Aku memelototi Ethan yang hanya senyum-senyum saja.
"Ethan, are you kidding me?"
Tanpa banyak bicara, dia kemudian menyerahkan sebuah paper bag besar yang ditentengnya. Sejak keluar dari apartemen si bos, aku sudah melihatnya. Namun aku nggak iseng bertanya-tanya apa isi kotak kertas itu.
"Gue udah mempersiapkan semuanya. Jangan kuatir. Nih, ambil. Toilet di sebelah sana."
Aku menerima paper bag yang diserahkan Ethan dengan pandangan penuh teka-teki. Tapi Ethan tidak membiarkan aku berlama-lama dengan segala pertanyaan berkecamuk di kepala.
"Lo cuma perlu ganti baju aja kok," jelasnya enteng seraya terkekeh melihat kebingunganku.
Akhirnya aku mengikuti saja seperti yang diperintahkan Ethan. Aku mencari toilet yang katanya tidak jauh dari situ.
Toilet di siang ini tidak begitu ramai. Hanya ada beberapa wanita yang keluar masuk. Syukur lah. Aku jadi tidak perlu mengantri.
Setelah keadaan toilet lebih sepi, aku mengeluarkan isi tas kertas itu. Ada sebuah plastik besar yang membungkus. Kutarik perlahan, dan mencurahkan semua isinya ke atas kabinet dekat wastafel.
Awalnya aku terkejut, tapi kemudian berganti senyum dan gelengan kepala.
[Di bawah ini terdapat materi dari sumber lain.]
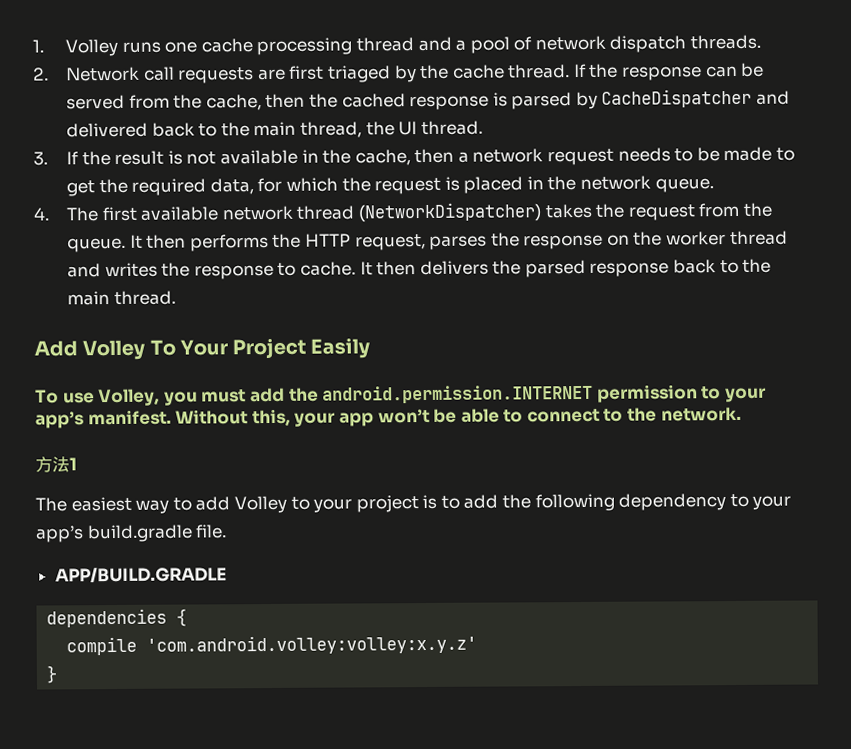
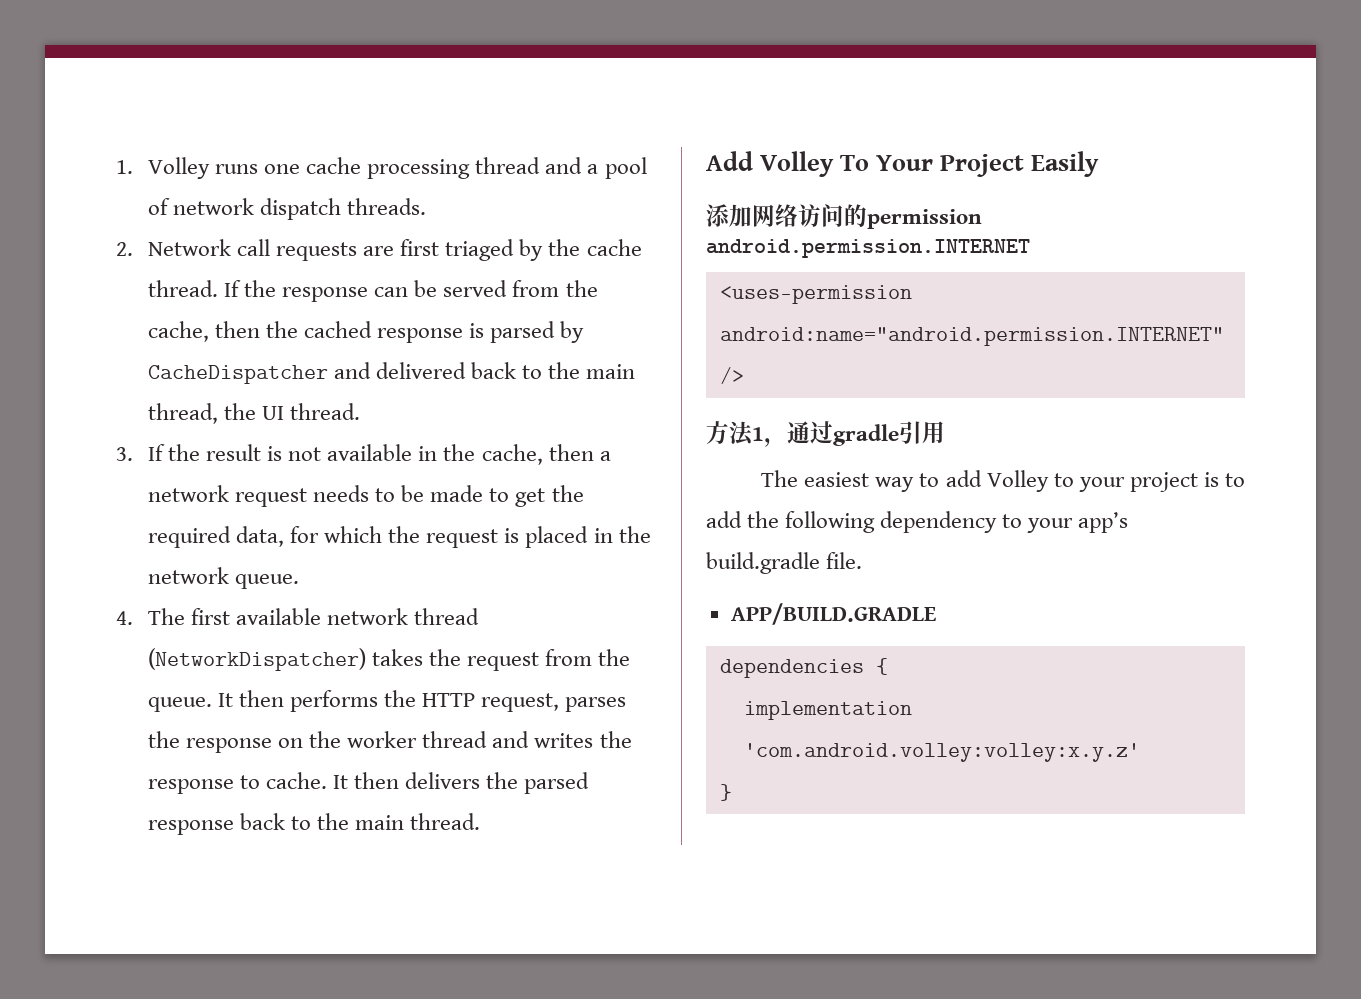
[35,384,766,407] [35,406,742,429] To use Volley, you must add the android.permission.INTERNET permission to your app’s manifest. Without this, your app won’t be able to connect to the network. -> [706,204,982,229] [706,239,1030,258] [719,285,912,304] [719,327,1224,346] [719,367,744,384] 添加网络访问的permission android.permission.INTERNET // <uses-permission android:name="android.permission.INTERNET" />
(77, 464) none -> [764,421,945,447] ，通过gradle引用
[66,636,138,656] compile -> [743,701,912,720] implementation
Betul-betul nggak menyangka Ethan bisa sedetil ini memikirkan semuanya.
Jadi di dalam paper bag tadi itu isinya, jaket semi kulit wanita berwarna hitam, celana panjang bahan stretch juga berwarna senada. Ditambah sepasang sepatu boot setinggi lutut pun warna hitam. Tak percaya, tapi semua benda ini tepat sesuai ukuranku.
Aku segera berganti rok dengan celana panjang, high heels dengan boots dan memakai jaket kulit hitam melapisi kemeja kerjaku.
Setelah memasukkan rok, sepatu dan tas ke dalam paper bag, aku melangkah mantap menuju motor besar Ethan.
Rasanya jauh lebih nyaman dengan penampilan begini ketimbang memakai rok ketat tadi. Aku jadi bisa melenggang bebas tanpa takut ada mata jahil yang mencuri pandang dan berfantasi menjijikkan di luar sana.
"What do ya think?"
Aku melebarkan tangan, tergelak kencang saat melihat Ethan melongo menatapku.
"You are so ... different!" ucapnya masih dengan mata melekat pada penampilanku. Cowok ini seperti baru saja melihatku dalam bentuk yang lain. Semacam peri atau malah dedemit barangkali?
"Woy, biasa aja kali. Itu mulut enggak usah pake mangap segede kandang gajah juga deh!" Aku menepuk bahunya.
"Gorgeous!" desisnya sambil geleng-geleng kepala dan ikut-ikutan tertawa.
"Kok lo bisa tahu ukuran gue?" tanyaku penasaran.
"Jangan pura-pura lupa, deh. Kemarin gue yang anterin lo nyari kemeja, rok dan sepatu, kan?" Ethan menepuk dadanya sendiri.
Aku mengangguk maklum. Benar juga. Kemarin Ethan sudah seperti ajudanku saja. Kemana-mana ikut. Dia bahkan membantu memilihkan kemeja, rok bahkan sepatu yang aku beli. Ethan memang seperhatian itu. Aku saja baru menyadarinya beberapa hari ini. Padahal dulu, waktu di kantor lama, kami tidak pernah sedekat ini.
"Yuk, naik!" serunya seraya mengambil alih paper bag yang kupegang.
Ethan kemudian memindahkan isi di dalam paper bag ke dalam ransel besar yang diletakkan di depan dadanya.
Aku ragu untuk naik karena jok belakang motor besar ini kelihatan tinggi sekali. Melihat itu, Ethan memiringkan sedikit motornya hingga aku bisa duduk di atas jok penumpang.
Terus terang, kalau tidak terpaksa, aku lebih baik naik kendaraan umum saja daripada harus naik tunggangan Ethan yang satu ini.